Il en découle qu'en prenant part à l'action du 22 octobre 2022, les prévenus ont entravé les usagers de la route et les citoyens dans leur liberté d'action, les contraignant physiquement à ne pas franchir le pont du Mont-blanc et, partant, à faire demi-tour. L'entrave ne s'est pas limitée, pour les participants au trafic, au désagrément d'attendre quinze minutes dans leur voiture ou le bus. Ceux-ci ont dû au contraire quitter le bus bloqué sur le pont, respectivement tenter, après une attente initiale, de s'extraire du bouchon en rebroussant chemin, sans possibilité de contourner simplement ledit blocage et de rejoindre la rive droite. La situation n'est ainsi pas comparable à celle du blocage de l'entrée d'un centre commercial, alors que la clientèle peut emprunter une autre issue facilement accessible.

Il est ainsi manifeste que l'entrave créée, ayant paralysé le trafic pendant un laps de temps significatif et causé de nombreuses perturbations par ricochet, n'a pas uniquement provoqué une perte de temps de quelques minutes et des agacements, mais une entrave importante à la liberté de déplacement, dépassant le seuil usuellement toléré.

Le fait d'empêcher physiquement des participants au trafic de poursuivre leur route constitue en soi un moyen de contrainte illicite, dès lors que les prévenus n'avaient aucun droit de s'installer sur la chaussée en interrompant le trafic. L'entrave aux usagers de la route n'était en outre pas une conséquence plus ou moins inévitable, simplement acceptée par les prévenus. Il s'agissait au contraire du but recherché par l'action de blocage ciblée, l'ampleur de la perturbation crée devant permettre d'amener une médiatisation en rapport avec celle-ci. La prévenue Y______ a expressément exposé que le but était de faire blocage "pour perturber". Les prévenus avaient, de leur propre aveu, comme but d'entraver la circulation des autres usagers de la route, même si celui-ci n'était qu'un moyen pour exprimer leurs revendications. Le fait de s'assoir sur la chaussée et de se coller la main à l'asphalte est l'illustration évidente du fait que plus le blocage durait, mieux le but était atteint.

Le fait que les prévenus n'aient à dessein pas prévenu les autorités en amont ni tenté d'obtenir les autorisations requises va dans le même sens. Il s'agissait en effet pour les manifestants de maximiser les perturbations causées, soit l'inverse du but recherché par l'obligation de requérir une autorisation et d'annonce préalable. De telles démarches auraient, selon leurs propres dires, réduit l'effet de l'action.

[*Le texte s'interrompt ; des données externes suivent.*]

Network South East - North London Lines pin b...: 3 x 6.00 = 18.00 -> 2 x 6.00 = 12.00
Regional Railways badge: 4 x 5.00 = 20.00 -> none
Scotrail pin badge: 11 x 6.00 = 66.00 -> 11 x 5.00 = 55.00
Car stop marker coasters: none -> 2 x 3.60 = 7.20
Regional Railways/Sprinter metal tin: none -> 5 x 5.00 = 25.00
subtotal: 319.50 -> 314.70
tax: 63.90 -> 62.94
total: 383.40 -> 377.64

La prise de mesures par les autorités avant l'action aurait en effet atténué les nuisances causées et les entraves à la liberté d'action d'autrui, atténuations que les prévenus voulaient éviter dès lors qu'elles auraient réduit la résonnance médiatique de leur action.

L'on ne peut à cet égard soutenir que la police, et non les manifestants, serait responsable de la durée du blocage. En effet, non seulement ceux-ci ont-ils sciemment omis de prendre toute mesure qui aurait permis de diminuer l'ampleur de la perturbation, mais certains d'entre eux, dont Y______, se sont également collés les mains à l'arrivée de la police, comportement difficilement interprétable comme une volonté de lever au plus vite le blocage, que celui-ci soit réussi ou non. X______ n'a pas manifesté davantage de zèle pour quitter les lieux, refusant de marcher et forçant les policiers à le transporter manuellement. Le pont a au demeurant été rouvert au trafic au plus dix minutes après l'interpellation des derniers manifestants, qui y sont quant à eux demeurés pendant près d'une heure et quart.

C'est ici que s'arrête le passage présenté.